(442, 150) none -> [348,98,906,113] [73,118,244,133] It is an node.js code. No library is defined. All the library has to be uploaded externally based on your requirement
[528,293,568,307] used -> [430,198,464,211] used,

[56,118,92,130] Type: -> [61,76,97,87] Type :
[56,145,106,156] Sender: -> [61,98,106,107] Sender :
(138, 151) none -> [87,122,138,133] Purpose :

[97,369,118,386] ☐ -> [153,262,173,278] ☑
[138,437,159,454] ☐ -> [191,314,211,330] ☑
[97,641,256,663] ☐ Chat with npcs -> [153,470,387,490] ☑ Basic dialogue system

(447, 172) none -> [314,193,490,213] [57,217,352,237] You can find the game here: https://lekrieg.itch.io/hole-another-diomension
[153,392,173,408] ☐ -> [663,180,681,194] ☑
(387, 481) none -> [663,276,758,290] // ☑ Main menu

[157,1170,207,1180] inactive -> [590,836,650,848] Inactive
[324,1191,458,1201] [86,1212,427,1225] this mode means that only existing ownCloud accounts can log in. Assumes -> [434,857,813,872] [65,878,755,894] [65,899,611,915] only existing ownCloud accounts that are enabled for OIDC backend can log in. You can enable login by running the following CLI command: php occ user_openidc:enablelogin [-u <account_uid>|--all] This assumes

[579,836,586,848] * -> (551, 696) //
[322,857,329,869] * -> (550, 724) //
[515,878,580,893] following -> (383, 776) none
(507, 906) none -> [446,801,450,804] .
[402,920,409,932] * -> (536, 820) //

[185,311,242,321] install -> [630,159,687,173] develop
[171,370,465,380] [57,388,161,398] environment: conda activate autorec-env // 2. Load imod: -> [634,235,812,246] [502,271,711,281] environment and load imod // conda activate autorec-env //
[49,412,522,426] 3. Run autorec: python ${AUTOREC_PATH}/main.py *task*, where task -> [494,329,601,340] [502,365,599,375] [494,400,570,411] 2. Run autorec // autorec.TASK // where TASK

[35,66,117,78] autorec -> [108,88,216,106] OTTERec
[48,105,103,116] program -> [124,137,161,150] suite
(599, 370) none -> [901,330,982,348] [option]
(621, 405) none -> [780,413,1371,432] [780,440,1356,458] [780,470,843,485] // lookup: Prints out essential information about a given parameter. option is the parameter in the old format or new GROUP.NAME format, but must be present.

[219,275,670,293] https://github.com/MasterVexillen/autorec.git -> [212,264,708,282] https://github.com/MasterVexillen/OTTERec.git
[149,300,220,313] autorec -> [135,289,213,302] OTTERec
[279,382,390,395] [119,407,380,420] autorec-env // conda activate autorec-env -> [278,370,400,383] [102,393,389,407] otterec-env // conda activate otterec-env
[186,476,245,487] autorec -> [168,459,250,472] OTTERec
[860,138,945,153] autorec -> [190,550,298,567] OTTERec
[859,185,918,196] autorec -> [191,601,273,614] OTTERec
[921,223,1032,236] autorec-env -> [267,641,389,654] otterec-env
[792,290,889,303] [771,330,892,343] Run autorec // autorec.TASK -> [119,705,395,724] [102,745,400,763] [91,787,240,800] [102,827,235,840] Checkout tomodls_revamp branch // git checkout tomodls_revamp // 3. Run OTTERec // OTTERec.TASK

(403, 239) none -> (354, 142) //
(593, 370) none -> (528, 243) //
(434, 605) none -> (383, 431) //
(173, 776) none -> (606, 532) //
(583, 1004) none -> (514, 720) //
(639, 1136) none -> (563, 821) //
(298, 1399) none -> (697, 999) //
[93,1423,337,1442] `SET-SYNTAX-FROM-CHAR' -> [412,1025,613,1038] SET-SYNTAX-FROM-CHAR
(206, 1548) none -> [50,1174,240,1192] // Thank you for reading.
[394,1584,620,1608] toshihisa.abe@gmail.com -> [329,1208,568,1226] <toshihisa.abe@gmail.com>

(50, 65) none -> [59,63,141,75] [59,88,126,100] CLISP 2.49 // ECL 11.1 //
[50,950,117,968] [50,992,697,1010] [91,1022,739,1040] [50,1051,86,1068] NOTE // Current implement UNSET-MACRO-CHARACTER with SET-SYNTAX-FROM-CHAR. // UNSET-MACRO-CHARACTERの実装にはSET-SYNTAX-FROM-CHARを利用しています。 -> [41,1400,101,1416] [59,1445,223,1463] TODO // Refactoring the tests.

____________

## Instructions for the task
Write out the lines from the one containing "[49,412,522,426] 3. Run" through the last line of the records above. Include both of those lines and nothing else.

## Result for this task
[49,412,522,426] 3. Run autorec: python ${AUTOREC_PATH}/main.py *task*, where task -> [494,329,601,340] [502,365,599,375] [494,400,570,411] 2. Run autorec // autorec.TASK // where TASK

[35,66,117,78] autorec -> [108,88,216,106] OTTERec
[48,105,103,116] program -> [124,137,161,150] suite
(599, 370) none -> [901,330,982,348] [option]
(621, 405) none -> [780,413,1371,432] [780,440,1356,458] [780,470,843,485] // lookup: Prints out essential information about a given parameter. option is the parameter in the old format or new GROUP.NAME format, but must be present.

[219,275,670,293] https://github.com/MasterVexillen/autorec.git -> [212,264,708,282] https://github.com/MasterVexillen/OTTERec.git
[149,300,220,313] autorec -> [135,289,213,302] OTTERec
[279,382,390,395] [119,407,380,420] autorec-env // conda activate autorec-env -> [278,370,400,383] [102,393,389,407] otterec-env // conda activate otterec-env
[186,476,245,487] autorec -> [168,459,250,472] OTTERec
[860,138,945,153] autorec -> [190,550,298,567] OTTERec
[859,185,918,196] autorec -> [191,601,273,614] OTTERec
[921,223,1032,236] autorec-env -> [267,641,389,654] otterec-env
[792,290,889,303] [771,330,892,343] Run autorec // autorec.TASK -> [119,705,395,724] [102,745,400,763] [91,787,240,800] [102,827,235,840] Checkout tomodls_revamp branch // git checkout tomodls_revamp // 3. Run OTTERec // OTTERec.TASK

(403, 239) none -> (354, 142) //
(593, 370) none -> (528, 243) //
(434, 605) none -> (383, 431) //
(173, 776) none -> (606, 532) //
(583, 1004) none -> (514, 720) //
(639, 1136) none -> (563, 821) //
(298, 1399) none -> (697, 999) //
[93,1423,337,1442] `SET-SYNTAX-FROM-CHAR' -> [412,1025,613,1038] SET-SYNTAX-FROM-CHAR
(206, 1548) none -> [50,1174,240,1192] // Thank you for reading.
[394,1584,620,1608] toshihisa.abe@gmail.com -> [329,1208,568,1226] <toshihisa.abe@gmail.com>

(50, 65) none -> [59,63,141,75] [59,88,126,100] CLISP 2.49 // ECL 11.1 //
[50,950,117,968] [50,992,697,1010] [91,1022,739,1040] [50,1051,86,1068] NOTE // Current implement UNSET-MACRO-CHARACTER with SET-SYNTAX-FROM-CHAR. // UNSET-MACRO-CHARACTERの実装にはSET-SYNTAX-FROM-CHARを利用しています。 -> [41,1400,101,1416] [59,1445,223,1463] TODO // Refactoring the tests.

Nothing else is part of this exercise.